Tuesday, February 9, 2010

Like Captain Renault in "Casablanca," Ben Wittes and Robert Chesney ["Piecemeal detainee policy," Washington Forum, Feb. 5] are "shocked, shocked" that federal judges deciding habeas corpus cases brought by Guantanamo Bay detainees have reached differing results.

They argue that Congress must step in to bring clarity and consistency. But their complaints are predicated on a naive view of both the judicial process and the legislative process, and their prescription is unlikely to solve the "problem" they identify.

No one should be surprised that different judges reach different results on difficult legal issues. That's why we fight about judicial appointments and why we have an appellate process that facilitates uniform rules.

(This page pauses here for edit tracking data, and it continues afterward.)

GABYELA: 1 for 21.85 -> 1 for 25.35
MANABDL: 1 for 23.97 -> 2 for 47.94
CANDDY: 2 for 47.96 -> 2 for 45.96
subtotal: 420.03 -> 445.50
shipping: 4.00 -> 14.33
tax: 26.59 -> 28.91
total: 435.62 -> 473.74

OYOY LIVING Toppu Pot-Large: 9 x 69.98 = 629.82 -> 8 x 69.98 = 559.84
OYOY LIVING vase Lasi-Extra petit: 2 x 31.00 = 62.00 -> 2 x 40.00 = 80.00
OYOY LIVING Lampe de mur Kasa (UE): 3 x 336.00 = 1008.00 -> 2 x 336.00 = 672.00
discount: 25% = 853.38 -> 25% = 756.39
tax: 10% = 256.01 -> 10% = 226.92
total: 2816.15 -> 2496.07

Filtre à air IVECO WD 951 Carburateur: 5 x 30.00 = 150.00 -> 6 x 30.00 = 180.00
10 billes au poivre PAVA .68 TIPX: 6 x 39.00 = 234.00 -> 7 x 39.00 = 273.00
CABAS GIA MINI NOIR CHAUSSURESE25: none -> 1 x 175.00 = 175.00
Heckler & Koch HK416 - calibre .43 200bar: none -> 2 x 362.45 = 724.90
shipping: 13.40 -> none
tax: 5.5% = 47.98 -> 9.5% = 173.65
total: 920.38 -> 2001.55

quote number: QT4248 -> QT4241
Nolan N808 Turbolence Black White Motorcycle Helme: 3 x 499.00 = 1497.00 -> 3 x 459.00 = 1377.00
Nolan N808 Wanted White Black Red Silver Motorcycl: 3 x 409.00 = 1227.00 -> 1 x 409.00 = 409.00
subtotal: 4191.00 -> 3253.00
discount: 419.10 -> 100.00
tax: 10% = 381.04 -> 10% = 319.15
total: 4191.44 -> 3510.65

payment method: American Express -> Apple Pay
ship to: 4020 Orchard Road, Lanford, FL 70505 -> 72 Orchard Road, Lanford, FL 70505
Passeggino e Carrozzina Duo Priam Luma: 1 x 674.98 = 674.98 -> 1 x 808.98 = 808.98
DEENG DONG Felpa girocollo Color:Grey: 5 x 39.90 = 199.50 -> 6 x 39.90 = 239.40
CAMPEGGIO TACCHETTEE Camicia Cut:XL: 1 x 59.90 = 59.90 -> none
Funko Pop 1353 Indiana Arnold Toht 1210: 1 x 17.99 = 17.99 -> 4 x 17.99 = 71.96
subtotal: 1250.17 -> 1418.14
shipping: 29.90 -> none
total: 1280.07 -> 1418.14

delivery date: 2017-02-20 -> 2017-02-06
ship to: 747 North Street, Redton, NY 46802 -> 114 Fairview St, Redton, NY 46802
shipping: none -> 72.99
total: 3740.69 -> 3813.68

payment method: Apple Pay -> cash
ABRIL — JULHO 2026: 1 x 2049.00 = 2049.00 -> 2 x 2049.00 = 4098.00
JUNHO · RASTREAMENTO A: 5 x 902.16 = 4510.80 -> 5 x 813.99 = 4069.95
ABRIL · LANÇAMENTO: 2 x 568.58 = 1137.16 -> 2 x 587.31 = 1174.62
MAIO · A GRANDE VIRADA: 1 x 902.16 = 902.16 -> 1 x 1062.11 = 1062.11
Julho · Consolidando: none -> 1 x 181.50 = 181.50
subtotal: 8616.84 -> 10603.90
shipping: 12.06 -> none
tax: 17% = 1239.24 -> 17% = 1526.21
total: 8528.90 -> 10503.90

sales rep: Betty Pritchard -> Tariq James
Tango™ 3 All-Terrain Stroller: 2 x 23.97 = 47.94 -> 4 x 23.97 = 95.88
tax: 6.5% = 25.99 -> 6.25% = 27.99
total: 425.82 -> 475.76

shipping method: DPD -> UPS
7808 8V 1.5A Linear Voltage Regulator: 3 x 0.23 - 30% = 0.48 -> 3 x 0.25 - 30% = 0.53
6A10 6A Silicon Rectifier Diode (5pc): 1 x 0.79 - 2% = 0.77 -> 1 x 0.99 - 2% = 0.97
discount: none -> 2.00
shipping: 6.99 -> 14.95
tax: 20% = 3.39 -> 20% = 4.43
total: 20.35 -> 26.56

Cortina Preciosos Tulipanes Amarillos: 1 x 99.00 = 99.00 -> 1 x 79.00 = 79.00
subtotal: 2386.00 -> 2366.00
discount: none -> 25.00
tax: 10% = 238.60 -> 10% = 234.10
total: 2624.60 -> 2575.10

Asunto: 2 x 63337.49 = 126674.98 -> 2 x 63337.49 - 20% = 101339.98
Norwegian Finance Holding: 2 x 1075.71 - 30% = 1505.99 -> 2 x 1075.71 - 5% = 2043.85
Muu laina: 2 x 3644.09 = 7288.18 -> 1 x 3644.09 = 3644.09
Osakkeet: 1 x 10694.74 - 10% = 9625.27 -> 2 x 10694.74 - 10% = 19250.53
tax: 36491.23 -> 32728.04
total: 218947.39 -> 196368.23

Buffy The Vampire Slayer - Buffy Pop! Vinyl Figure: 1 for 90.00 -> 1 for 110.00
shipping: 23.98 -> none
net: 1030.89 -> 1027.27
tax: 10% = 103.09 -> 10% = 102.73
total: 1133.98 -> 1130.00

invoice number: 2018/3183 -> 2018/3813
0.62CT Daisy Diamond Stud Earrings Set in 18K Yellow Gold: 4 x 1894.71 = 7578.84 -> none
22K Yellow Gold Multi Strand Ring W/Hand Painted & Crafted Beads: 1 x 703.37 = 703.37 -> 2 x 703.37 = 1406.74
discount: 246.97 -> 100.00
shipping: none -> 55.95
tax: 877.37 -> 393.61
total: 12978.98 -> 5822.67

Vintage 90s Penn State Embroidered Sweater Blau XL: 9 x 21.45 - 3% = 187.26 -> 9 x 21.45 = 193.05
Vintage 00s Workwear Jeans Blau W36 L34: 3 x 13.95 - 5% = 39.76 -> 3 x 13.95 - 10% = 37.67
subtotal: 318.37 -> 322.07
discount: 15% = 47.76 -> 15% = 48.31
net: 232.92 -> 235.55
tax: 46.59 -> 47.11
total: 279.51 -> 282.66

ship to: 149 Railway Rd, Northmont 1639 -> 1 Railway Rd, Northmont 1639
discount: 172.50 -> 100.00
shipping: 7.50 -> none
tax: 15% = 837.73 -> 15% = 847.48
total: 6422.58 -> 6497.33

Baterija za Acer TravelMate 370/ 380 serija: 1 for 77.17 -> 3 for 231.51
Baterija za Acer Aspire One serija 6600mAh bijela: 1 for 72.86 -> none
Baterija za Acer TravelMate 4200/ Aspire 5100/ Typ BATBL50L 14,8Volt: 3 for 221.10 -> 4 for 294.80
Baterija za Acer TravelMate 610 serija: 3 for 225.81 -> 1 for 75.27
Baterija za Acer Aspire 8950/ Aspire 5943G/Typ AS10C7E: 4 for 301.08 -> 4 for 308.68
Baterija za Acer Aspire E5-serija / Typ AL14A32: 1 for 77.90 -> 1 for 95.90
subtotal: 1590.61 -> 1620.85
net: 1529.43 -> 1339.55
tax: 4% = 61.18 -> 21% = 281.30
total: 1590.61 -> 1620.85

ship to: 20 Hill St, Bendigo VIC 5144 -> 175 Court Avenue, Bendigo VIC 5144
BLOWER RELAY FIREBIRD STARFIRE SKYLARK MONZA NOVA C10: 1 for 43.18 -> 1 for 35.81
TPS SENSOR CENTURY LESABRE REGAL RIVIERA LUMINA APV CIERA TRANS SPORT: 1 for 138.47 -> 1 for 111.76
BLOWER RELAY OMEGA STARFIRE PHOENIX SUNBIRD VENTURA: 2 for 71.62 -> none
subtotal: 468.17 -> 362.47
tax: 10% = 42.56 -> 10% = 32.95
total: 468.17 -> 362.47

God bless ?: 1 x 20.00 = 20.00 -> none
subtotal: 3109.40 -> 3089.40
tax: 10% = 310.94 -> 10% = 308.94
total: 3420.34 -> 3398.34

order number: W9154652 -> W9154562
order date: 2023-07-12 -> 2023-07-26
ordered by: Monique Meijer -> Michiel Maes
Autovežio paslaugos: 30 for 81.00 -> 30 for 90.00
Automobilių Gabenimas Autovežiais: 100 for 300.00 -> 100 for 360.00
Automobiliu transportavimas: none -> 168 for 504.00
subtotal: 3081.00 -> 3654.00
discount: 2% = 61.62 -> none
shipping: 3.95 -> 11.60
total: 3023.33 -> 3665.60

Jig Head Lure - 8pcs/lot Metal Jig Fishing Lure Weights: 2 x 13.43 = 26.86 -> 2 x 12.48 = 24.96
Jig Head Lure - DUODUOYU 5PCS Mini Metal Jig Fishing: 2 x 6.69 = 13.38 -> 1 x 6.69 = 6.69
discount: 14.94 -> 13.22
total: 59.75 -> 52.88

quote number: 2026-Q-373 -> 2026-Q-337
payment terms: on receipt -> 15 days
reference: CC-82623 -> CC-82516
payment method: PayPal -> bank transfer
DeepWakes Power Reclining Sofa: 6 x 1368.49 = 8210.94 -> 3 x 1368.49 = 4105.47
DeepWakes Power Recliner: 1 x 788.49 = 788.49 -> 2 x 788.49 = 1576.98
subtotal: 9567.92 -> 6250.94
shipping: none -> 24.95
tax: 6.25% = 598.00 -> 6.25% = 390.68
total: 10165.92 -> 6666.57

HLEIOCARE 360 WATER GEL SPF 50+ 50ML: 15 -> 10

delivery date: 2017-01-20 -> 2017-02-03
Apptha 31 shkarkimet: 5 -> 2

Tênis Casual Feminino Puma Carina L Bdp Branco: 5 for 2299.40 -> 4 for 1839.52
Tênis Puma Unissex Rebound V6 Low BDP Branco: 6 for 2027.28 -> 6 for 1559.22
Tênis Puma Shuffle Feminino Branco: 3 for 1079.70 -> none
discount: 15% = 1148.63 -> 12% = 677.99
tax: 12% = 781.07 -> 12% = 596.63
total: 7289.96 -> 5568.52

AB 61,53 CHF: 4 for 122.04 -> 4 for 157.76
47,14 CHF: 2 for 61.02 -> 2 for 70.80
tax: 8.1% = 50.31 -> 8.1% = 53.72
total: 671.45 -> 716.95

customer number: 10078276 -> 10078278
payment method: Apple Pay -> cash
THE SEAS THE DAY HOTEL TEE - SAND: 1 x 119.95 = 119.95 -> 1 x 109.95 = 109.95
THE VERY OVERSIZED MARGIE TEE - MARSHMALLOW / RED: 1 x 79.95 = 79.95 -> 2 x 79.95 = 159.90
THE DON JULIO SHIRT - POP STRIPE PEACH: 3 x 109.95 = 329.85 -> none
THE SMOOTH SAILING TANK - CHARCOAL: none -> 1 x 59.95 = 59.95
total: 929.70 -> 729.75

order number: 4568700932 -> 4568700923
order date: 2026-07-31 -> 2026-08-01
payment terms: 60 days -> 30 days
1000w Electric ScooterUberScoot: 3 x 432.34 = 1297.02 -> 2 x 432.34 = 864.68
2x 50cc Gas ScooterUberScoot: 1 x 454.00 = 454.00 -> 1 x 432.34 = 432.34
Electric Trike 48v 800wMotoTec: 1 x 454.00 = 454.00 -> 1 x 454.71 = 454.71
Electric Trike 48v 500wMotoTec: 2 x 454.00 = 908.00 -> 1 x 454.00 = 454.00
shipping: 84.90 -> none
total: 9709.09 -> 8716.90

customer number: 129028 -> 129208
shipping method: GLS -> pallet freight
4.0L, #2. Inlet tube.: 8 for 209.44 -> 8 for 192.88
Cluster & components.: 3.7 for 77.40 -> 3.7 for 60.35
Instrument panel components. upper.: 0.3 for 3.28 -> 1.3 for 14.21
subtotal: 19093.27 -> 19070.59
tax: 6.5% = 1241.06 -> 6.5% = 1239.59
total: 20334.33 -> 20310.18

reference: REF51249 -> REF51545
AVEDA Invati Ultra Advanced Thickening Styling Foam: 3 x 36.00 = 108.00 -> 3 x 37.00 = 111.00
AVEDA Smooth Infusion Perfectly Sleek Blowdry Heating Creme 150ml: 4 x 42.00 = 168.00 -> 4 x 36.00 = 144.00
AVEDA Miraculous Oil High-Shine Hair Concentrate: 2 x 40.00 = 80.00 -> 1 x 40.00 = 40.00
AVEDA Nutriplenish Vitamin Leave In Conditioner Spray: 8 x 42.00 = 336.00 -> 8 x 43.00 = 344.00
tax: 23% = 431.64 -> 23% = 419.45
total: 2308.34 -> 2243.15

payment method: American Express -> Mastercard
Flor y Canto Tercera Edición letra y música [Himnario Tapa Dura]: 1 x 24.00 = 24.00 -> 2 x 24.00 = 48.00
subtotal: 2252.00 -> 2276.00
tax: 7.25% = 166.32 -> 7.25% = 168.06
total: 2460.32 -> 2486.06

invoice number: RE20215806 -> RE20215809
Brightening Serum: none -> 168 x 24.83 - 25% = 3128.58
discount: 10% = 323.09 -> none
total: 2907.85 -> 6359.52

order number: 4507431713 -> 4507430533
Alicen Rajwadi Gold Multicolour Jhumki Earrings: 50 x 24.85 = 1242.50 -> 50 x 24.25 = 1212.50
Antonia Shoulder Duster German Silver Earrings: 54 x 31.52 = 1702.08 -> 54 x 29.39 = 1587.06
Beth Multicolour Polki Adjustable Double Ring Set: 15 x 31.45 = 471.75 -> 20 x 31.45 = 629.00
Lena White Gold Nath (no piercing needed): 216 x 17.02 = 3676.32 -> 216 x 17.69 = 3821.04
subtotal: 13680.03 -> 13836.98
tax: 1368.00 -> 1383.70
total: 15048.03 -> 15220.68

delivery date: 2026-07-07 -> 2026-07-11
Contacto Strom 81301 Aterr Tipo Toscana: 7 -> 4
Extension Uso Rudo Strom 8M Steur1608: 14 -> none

Nor is legislation likely to reduce the disagreements. First, it is wildly optimistic to think that this Congress could agree on a detention standard. Second, the inquiries involved -- such as assessing whether statements are voluntary or coerced, how far the "taint" from a coerced statement extends to other evidence, or whether an individual poses a threat that warrants preventive detention -- are not susceptible to bright-line rules, but require careful case-by-case application of standards. It's a job for judges, not Congress.

That's why judges have been exercising habeas corpus review for centuries, with only the most general of statutory guides. And, yes, for centuries different judges have disagreed about how to apply the law. Like gambling, judgment will be with us forever.

David Cole, Washington

The writer is a member of the board of the Center for Constitutional Rights, which represents some of the Guantanamo detainees.